Automating Windows Applications Using COM

Python

Automating Windows Applications Using COM Source – PbPython.com

Introduction

Python has many options for natively creating common Microsoft Office file
types including Excel, Word and PowerPoint. In some cases, however, it may be too difficult
to use the pure python approach to solve a problem. Fortunately, python has
the “Python for Windows Extensions” package known as pywin32 that allows us to easily
access Window’s Component Object Model (COM) and control Microsoft applications
via python. This article will cover some basic use cases for this type of automation
and how to get up and running with some useful scripts.

What is COM?

From the Microsoft Website, the Component Object Model (COM) is:

a Platform-independent, distributed, object-oriented system for creating binary
software components that can interact. COM is the foundation technology for
Microsoft’s OLE (compound documents) and ActiveX (Internet-enabled components)
technologies. COM objects can be created with a variety of programming languages.

This technology allows us to control Windows applications from another program.
Many of the readers of this blog have probably seen or used VBA for some level of automation
of an Excel task. COM is the foundational technology that supports VBA.

pywin32

The pywin32 package has been around for a very long time. In fact, the book
that covers this topic was published in 2000 by Mark Hammond and Andy Robinson.
Despite being 18 years old (which make me feel really old :), the underlying
technology and concepts still work today. Pywin32 is basically a very thin wrapper of
python that allows us to interact with COM objects and automate Windows applications
with python. The power of this approach is that you can pretty much do anything
that a Microsoft Application can do through python. The downside is that you have
to run this on a Windows system with Microsoft Office installed. Before we go
through some examples, make sure you have pywin32 installed on your system using

pip

or
conda

One other recommendation I would make is that you keep a link to Tim Golden’s page handy.
This resource has many more details on how to use python on Windows for automation
and other administration tasks.

Getting Started

All of these applications start with similar imports and process for activating an application.
Here is a very short example of opening up Excel:

import win32com.client as win32
excel = win32.gencache.EnsureDispatch('Excel.Application')

excel.visible = True
_ = input("Press ENTER to quit:")

excel.Application.quit()

Once you run this from the command line, you should see Excel open up. When you press ENTER,
the application will close. There are a few key concepts to go through before we
actually make this a more useful application.
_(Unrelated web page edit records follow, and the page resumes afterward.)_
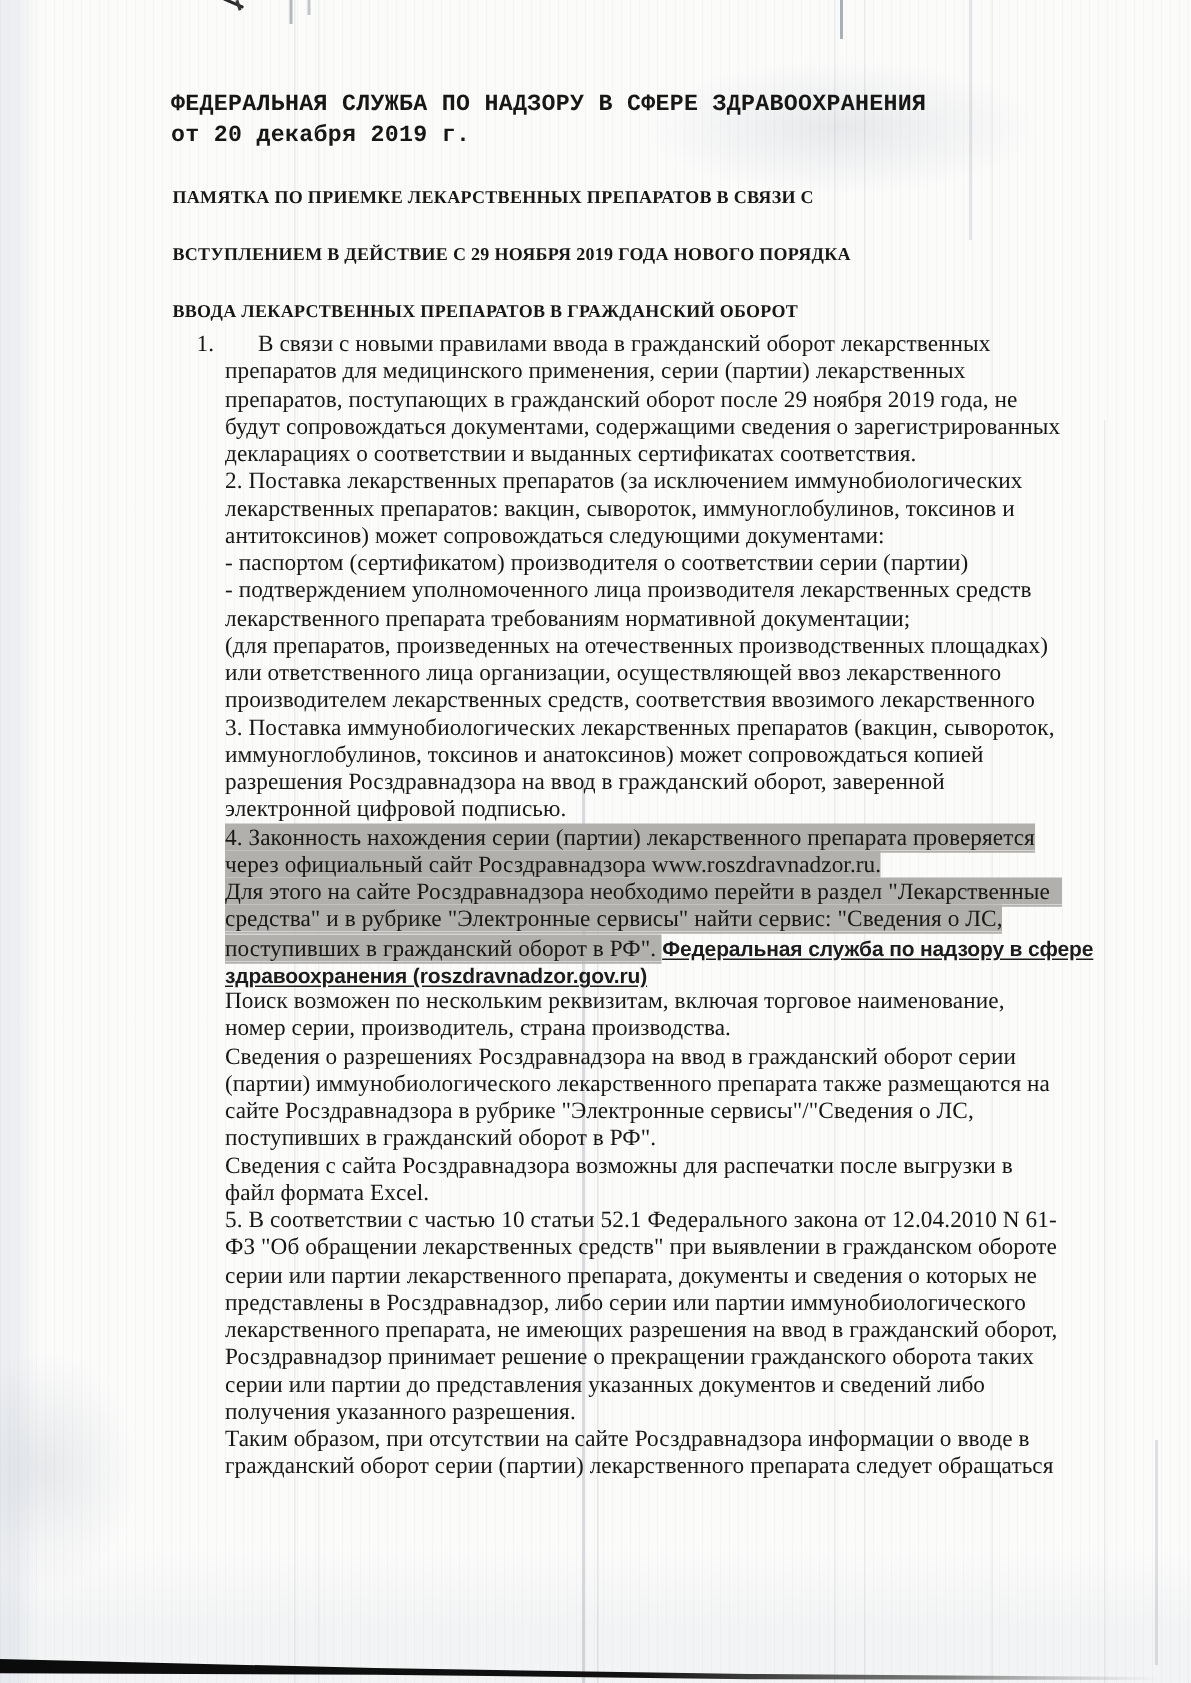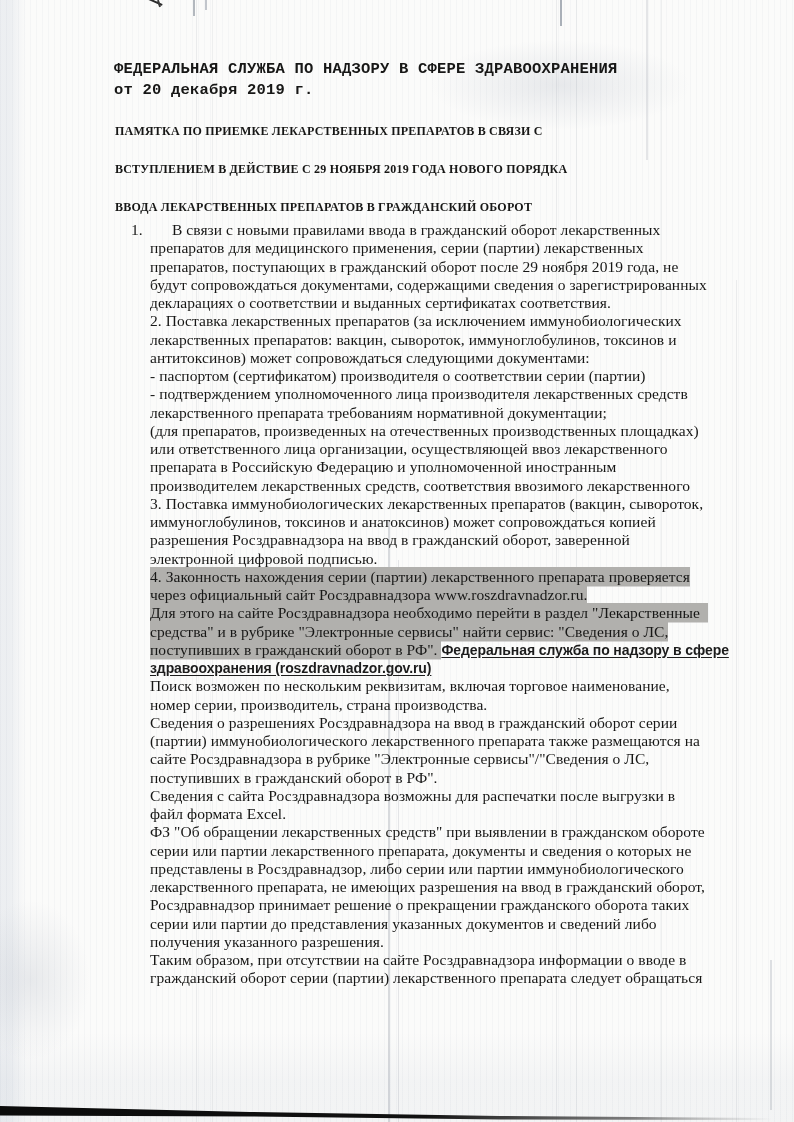--- a/index.html
+++ b/index.html
@@ -82,40 +82,40 @@
     <div class="bline"><span class="">будут сопровождаться документами, содержащими сведения о зарегистрированных</span></div>
     <div class="bline"><span class="">декларациях о соответствии и выданных сертификатах соответствия.</span></div>
     <div class="bline"><span class="">2. Поставка лекарственных препаратов (за исключением иммунобиологических</span></div>
     <div class="bline"><span class="">лекарственных препаратов: вакцин, сывороток, иммуноглобулинов, токсинов и</span></div>
     <div class="bline"><span class="">антитоксинов) может сопровождаться следующими документами:</span></div>
     <div class="bline"><span class="">- паспортом (сертификатом) производителя о соответствии серии (партии)</span></div>
     <div class="bline"><span class="">- подтверждением уполномоченного лица производителя лекарственных средств</span></div>
     <div class="bline"><span class="">лекарственного препарата требованиям нормативной документации;</span></div>
     <div class="bline"><span class="">(для препаратов, произведенных на отечественных производственных площадках)</span></div>
     <div class="bline"><span class="">или ответственного лица организации, осуществляющей ввоз лекарственного</span></div>
-    <div class="bline"><span class="">препарата в Российскую Федерацию и уполномоченной иностранным</span></div>
     <div class="bline"><span class="">производителем лекарственных средств, соответствия ввозимого лекарственного</span></div>
     <div class="bline"><span class="">3. Поставка иммунобиологических лекарственных препаратов (вакцин, сывороток,</span></div>
     <div class="bline"><span class="">иммуноглобулинов, токсинов и анатоксинов) может сопровождаться копией</span></div>
     <div class="bline"><span class="">разрешения Росздравнадзора на ввод в гражданский оборот, заверенной</span></div>
     <div class="bline"><span class="">электронной цифровой подписью.</span></div>
     <div class="bline"><span class="hl ">4. Законность нахождения серии (партии) лекарственного препарата проверяется</span></div>
     <div class="bline"><span class="hl ">через официальный сайт Росздравнадзора www.roszdravnadzor.ru.</span></div>
     <div class="bline"><span class="hl ">Для этого на сайте Росздравнадзора необходимо перейти в раздел "Лекарственные&nbsp;&nbsp;</span></div>
     <div class="bline"><span class="hl ">средства" и в рубрике "Электронные сервисы" найти сервис: "Сведения о ЛС,</span></div>
     <div class="bline"><span class="hl ">поступивших в гражданский оборот в РФ". </span><span class="link">Федеральная служба по надзору в сфере</span></div>
     <div class="bline"><span class="link">здравоохранения (roszdravnadzor.gov.ru)</span></div>
     <div class="bline"><span class="">Поиск возможен по нескольким реквизитам, включая торговое наименование,</span></div>
     <div class="bline"><span class="">номер серии, производитель, страна производства.</span></div>
     <div class="bline"><span class="">Сведения о разрешениях Росздравнадзора на ввод в гражданский оборот серии</span></div>
     <div class="bline"><span class="">(партии) иммунобиологического лекарственного препарата также размещаются на</span></div>
     <div class="bline"><span class="">сайте Росздравнадзора в рубрике "Электронные сервисы"/"Сведения о ЛС,</span></div>
     <div class="bline"><span class="">поступивших в гражданский оборот в РФ".</span></div>
     <div class="bline"><span class="">Сведения с сайта Росздравнадзора возможны для распечатки после выгрузки в</span></div>
     <div class="bline"><span class="">файл формата Excel.</span></div>
+    <div class="bline"><span class="">5. В соответствии с частью 10 статьи 52.1 Федерального закона от 12.04.2010 N 61-</span></div>
     <div class="bline"><span class="">ФЗ "Об обращении лекарственных средств" при выявлении в гражданском обороте</span></div>
     <div class="bline"><span class="">серии или партии лекарственного препарата, документы и сведения о которых не</span></div>
     <div class="bline"><span class="">представлены в Росздравнадзор, либо серии или партии иммунобиологического</span></div>
     <div class="bline"><span class="">лекарственного препарата, не имеющих разрешения на ввод в гражданский оборот,</span></div>
     <div class="bline"><span class="">Росздравнадзор принимает решение о прекращении гражданского оборота таких</span></div>
     <div class="bline"><span class="">серии или партии до представления указанных документов и сведений либо</span></div>
     <div class="bline"><span class="">получения указанного разрешения.</span></div>
     <div class="bline"><span class="">Таким образом, при отсутствии на сайте Росздравнадзора информации о вводе в</span></div>
     <div class="bline"><span class="">гражданский оборот серии (партии) лекарственного препарата следует обращаться</span></div>
   </div>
The first step is to import the win32 client. I’ve used the convention of importing
it as
win32

to make the actual dispatch code a little shorter.

The magic of this code is using
EnsureDispatch

to launch Excel. In this example,
I use
gencache.EnsureDispatch

to create a static proxy. I recommend reading
this article if you want to know more details about static vs. dynamic proxies.
I have had good luck using this approach for the types of examples included in this article
but will be honest – I have not widely experimented with the various dispatch approaches.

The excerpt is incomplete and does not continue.